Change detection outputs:
==============================

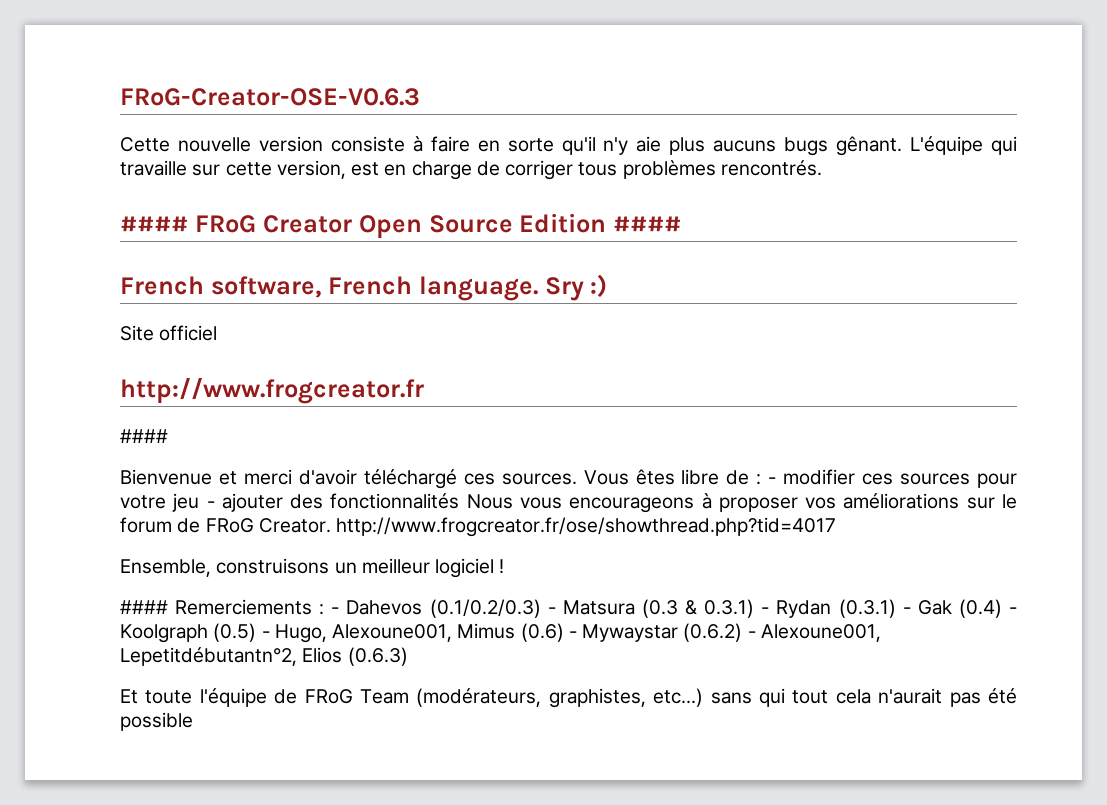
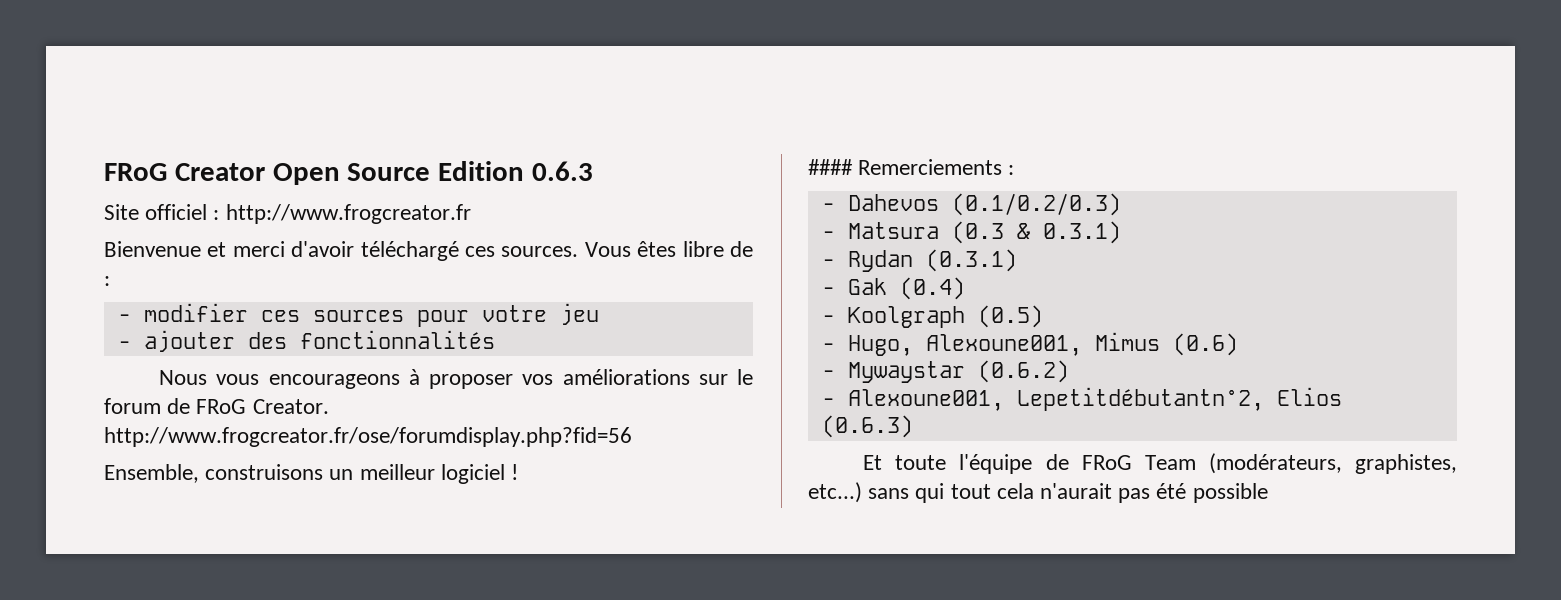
- FRoG-Creator-OSE-V0.6.3
- Cette nouvelle version consiste à faire en sorte qu'il n'y aie plus aucuns bugs gênant. L'équipe qui travaille sur cette version, est en charge de corriger tous problèmes rencontrés.
- #### FRoG Creator Open Source Edition ####
- French software, French language. Sry :)
+ FRoG Creator Open Source Edition 0.6.3
- Site officiel
- http://www.frogcreator.fr
- ####
+ Site officiel : http://www.frogcreator.fr
- Vous êtes libre de : - modifier ces sources pour votre jeu - ajouter des fonctionnalités Nous vous encourageons à proposer vos améliorations sur le forum de FRoG Creator. http://www.frogcreator.fr/ose/showthread.php?tid=4017
+ Vous êtes libre de :
+ - modifier ces sources pour votre jeu
+ - ajouter des fonctionnalités
+ Nous vous encourageons à proposer vos améliorations sur le forum de FRoG Creator. http://www.frogcreator.fr/ose/forumdisplay.php?fid=56
- #### Remerciements : - Dahevos (0.1/0.2/0.3) - Matsura (0.3 & 0.3.1) - Rydan (0.3.1) - Gak (0.4) - Koolgraph (0.5) - Hugo, Alexoune001, Mimus (0.6) - Mywaystar (0.6.2) - Alexoune001, Lepetitdébutantn°2, Elios (0.6.3)
+ #### Remerciements :
+ - Dahevos (0.1/0.2/0.3)
+ - Matsura (0.3 & 0.3.1)
+ - Rydan (0.3.1)
+ - Gak (0.4)
+ - Koolgraph (0.5)
+ - Hugo, Alexoune001, Mimus (0.6)
+ - Mywaystar (0.6.2)
+ - Alexoune001, Lepetitdébutantn°2, Elios (0.6.3)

==============================

- [TASK DETAILS]:
Every line above with the word "Site" is to be copied out.

- [WRITTEN RESPONSE]:
- Site officiel
+ Site officiel : http://www.frogcreator.fr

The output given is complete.